The stall we pick has a significant line that inspires confidence (warranted or not) in the worthiness of the wares. I take my place in it and wait my turn. There is only one young man doing all the selling. He is dark-haired, bright-eyed, confident and full of information about the different strawberry varieties they are selling. Sweet Ann (large, pale and sweet), Monterey (large, dark red and sweet), Albion (slightly smaller, red and sweet). All three look spectacular to me. It is hard to be a berry, in my book, and not. While the strawberry man is talking, his hands are doling out free strawberry samples to prospective customers,  their children, their spouses, their best friends and whoever happens to be standing next to them. One little boy asks for repeated seconds and scores them. Be sure to tell everyone how sweet they are, says the Strawberry Man.
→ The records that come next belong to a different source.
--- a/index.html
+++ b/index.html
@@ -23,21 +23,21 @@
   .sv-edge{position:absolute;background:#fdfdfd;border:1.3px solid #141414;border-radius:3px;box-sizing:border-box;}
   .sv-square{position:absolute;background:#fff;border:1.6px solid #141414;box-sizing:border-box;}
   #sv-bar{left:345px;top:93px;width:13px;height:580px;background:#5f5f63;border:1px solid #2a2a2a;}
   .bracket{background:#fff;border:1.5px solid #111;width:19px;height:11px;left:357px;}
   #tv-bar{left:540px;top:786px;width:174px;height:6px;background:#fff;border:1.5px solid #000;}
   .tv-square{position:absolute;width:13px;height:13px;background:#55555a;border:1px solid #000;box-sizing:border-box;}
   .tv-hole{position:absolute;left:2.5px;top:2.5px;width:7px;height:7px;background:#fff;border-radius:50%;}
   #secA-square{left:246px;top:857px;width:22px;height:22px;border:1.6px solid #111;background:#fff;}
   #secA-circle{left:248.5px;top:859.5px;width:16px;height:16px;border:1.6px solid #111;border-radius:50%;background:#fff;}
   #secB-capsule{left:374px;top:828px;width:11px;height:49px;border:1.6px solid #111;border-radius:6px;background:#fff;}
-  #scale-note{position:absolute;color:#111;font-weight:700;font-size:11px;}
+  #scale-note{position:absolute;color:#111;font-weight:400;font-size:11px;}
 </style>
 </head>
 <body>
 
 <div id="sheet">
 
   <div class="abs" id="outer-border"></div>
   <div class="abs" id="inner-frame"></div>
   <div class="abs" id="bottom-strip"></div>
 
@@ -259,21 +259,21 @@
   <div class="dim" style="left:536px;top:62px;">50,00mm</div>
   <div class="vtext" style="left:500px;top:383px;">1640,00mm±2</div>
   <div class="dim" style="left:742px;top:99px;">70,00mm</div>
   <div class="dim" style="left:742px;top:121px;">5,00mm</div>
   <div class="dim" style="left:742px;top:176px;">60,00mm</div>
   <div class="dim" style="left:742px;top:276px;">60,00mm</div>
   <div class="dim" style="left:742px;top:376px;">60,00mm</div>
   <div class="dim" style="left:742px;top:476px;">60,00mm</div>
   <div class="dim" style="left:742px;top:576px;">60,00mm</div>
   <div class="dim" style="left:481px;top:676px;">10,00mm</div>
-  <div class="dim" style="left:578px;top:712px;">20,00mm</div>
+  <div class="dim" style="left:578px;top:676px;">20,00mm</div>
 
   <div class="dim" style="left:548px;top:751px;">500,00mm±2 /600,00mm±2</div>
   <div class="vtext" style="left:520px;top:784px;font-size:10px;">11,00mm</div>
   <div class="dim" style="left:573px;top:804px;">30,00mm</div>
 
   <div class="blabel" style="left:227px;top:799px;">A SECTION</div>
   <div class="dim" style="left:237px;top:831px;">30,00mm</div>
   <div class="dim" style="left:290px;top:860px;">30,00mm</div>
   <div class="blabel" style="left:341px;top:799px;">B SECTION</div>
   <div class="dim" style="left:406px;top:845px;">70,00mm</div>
He gives away a rather remarkable number of strawberries in this way. And though he does not offer me a sample (I assume it is because I am wearing a mask) and though he does not slip extra handfuls of berries into my baskets the way he did with the two customers ahead of me, I find myself appreciating his way. 

I want to be that kind of person in the world when I grow up. The kind who keeps no accounts, while casually slipping sweetness into the lives of all the people who come her way.


When You Wish Upon a Star

Here’s a beautiful new word and its meaning that I stumbled upon today: 

Asterism. 

Apparently any identified pattern or grouping of stars that is not one of the 88 formally designated constellations is an asterism. 
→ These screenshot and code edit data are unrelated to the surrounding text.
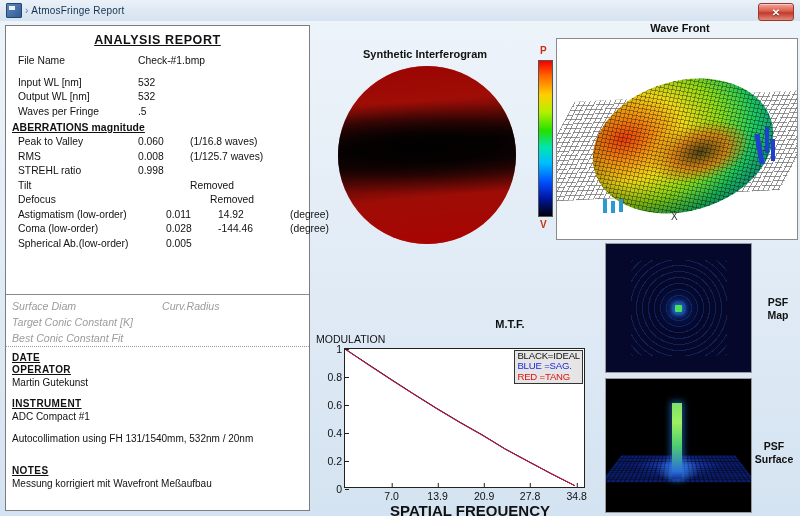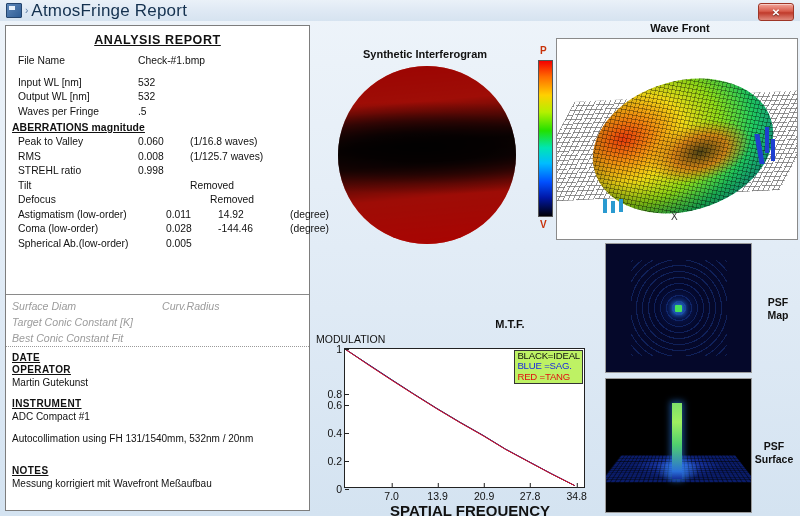--- a/index.html
+++ b/index.html
@@ -23,21 +23,21 @@
     width:14px;height:13px;margin-left:6px;margin-right:2px;
     background:linear-gradient(135deg,#5e87b8 0%,#2f5d95 100%);
     border:1px solid #24456e;border-radius:1px;position:relative;
   }
   .app-icon:after{
     content:"";position:absolute;left:2px;top:2px;width:6px;height:4px;
     background:#e8f1fb;
   }
   .title-sep{font-size:10px;color:#5a7ba4;margin:0 3px 0 1px;}
   .title-text{
-    font-size:17px;color:#14314f;letter-spacing:.2px;
+    font-size:10px;color:#14314f;letter-spacing:.2px;
     font-family:"Liberation Sans", sans-serif;
   }
   .close-btn{
     position:absolute;right:6px;top:3px;width:34px;height:16px;
     background:linear-gradient(180deg,#f2a69b 0%,#d85c4c 45%,#c03a2b 55%,#e08a7d 100%);
     border:1px solid #9e3526;border-radius:3px;
     display:flex;align-items:center;justify-content:center;
     color:#fff;font-size:10px;font-weight:bold;
     text-shadow:0 1px 1px rgba(0,0,0,.5);
     box-shadow:inset 0 1px 0 rgba(255,255,255,.45);
@@ -202,21 +202,21 @@
     content:"";position:absolute;right:-4px;top:50%;width:4px;height:1px;background:#222;
   }
   .mtf-xtick{
     position:absolute;top:100%;font-size:10.5px;color:#111;
     transform:translateX(-50%);padding-top:3px;white-space:nowrap;
   }
   .mtf-xtick:before{
     content:"";position:absolute;left:50%;top:-4px;width:1px;height:4px;background:#222;
   }
   .mtf-legend{
-    position:absolute;right:1px;top:1px;border:1px solid #333;background:#bef264;
+    position:absolute;right:1px;top:1px;border:1px solid #333;background:#e5e5e5;
     padding:0 2px 1px 2px;font-size:9.6px;line-height:10.4px;
     font-family:"Liberation Sans", sans-serif;letter-spacing:-.2px;
   }
   .lg-black{color:#111;}
   .lg-blue{color:#1a28e0;}
   .lg-red{color:#e01010;}
   .mtf-xlabel{
     position:absolute;left:470px;top:502px;font-size:15px;color:#111;
     transform:translateX(-50%);white-space:nowrap;font-weight:bold;
   }
@@ -386,21 +386,21 @@
           <polyline points="0.00,0.00 23.30,15.40 46.60,30.80 69.24,45.50 92.54,60.20 115.84,74.20 139.14,87.50 161.78,101.50 185.08,114.10 208.38,126.70 231.68,138.60" fill="none" stroke="#111111" stroke-width="1"></polyline>
           <polyline points="0.00,0.00 23.30,15.68 46.60,31.08 69.24,45.78 92.54,60.48 115.84,74.48 139.14,87.78 161.78,101.64 185.08,114.24 208.38,126.70 231.68,138.60" fill="none" stroke="#1a28e0" stroke-width="1"></polyline>
           <polyline points="0.00,0.00 23.30,15.96 46.60,31.36 69.24,45.92 92.54,60.62 115.84,74.62 139.14,87.92 161.78,101.78 185.08,114.38 208.38,126.84 231.68,138.60" fill="none" stroke="#e01010" stroke-width="1"></polyline>
         </g>
     </svg>
     <div id="mtf-yticks">
         <div class="mtf-ytick" style="top: 140px;">0</div>
         <div class="mtf-ytick" style="top: 112px;">0.2</div>
         <div class="mtf-ytick" style="top: 84px;">0.4</div>
         <div class="mtf-ytick" style="top: 56px;">0.6</div>
-        <div class="mtf-ytick" style="top: 45px;">0.8</div>
+        <div class="mtf-ytick" style="top: 28px;">0.8</div>
         <div class="mtf-ytick" style="top: 0px;">1</div>
       </div>
     <div id="mtf-xticks">
         <div class="mtf-xtick" style="left: 46.6022px;">7.0</div>
         <div class="mtf-xtick" style="left: 92.5387px;">13.9</div>
         <div class="mtf-xtick" style="left: 139.141px;">20.9</div>
         <div class="mtf-xtick" style="left: 185.077px;">27.8</div>
         <div class="mtf-xtick" style="left: 231.68px;">34.8</div>
       </div>
     <div class="mtf-legend">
Orion the Hunter? A seven star constellation. The stars glinting in the ruler-straight-line of said hunter’s belt?  A three star asterism. And those three particular stars? They are also known as the Three Sisters. Each with a hauntingly beautiful name– Alnitak, Alnilam and Mintaka. 

I am going to digress a moment here, because en route to learning about asterisms I encountered a website. I feel I must inform you of the existence of Starregistration.net. Where you can purchase for a loved one, wonders like a binary star (ie a combination of two stars,) in a constellation of your choice. According to this reputed website, a constellation is, “a grope of stars that are recognized worldwide by the International Astronomic Union.” As far as collective nouns go — isn’t ‘a grope of stars’ rather extraordinary? There is also a generous educational component to the website. Visitors are informed that nuances are important and:

 “We should differentiate and be careful when we speak about such terms as “Buying a Star,” “Naming a Star,” or even “Owning a Star.” All of these can mean slightly different things. Buying and naming a star is an excellent gift idea. Still, it is helpful for anyone doing this to understand the main concepts in order not to be misled.” 

Is your interest sufficiently whetted? Yes? Then let me also inform you that this illustrious site has a seasonal special going on with 30% OFF EVERYTHING and free shipping to the United States. Do not be misled. Not all binary stars will make it through customs– but one can hope.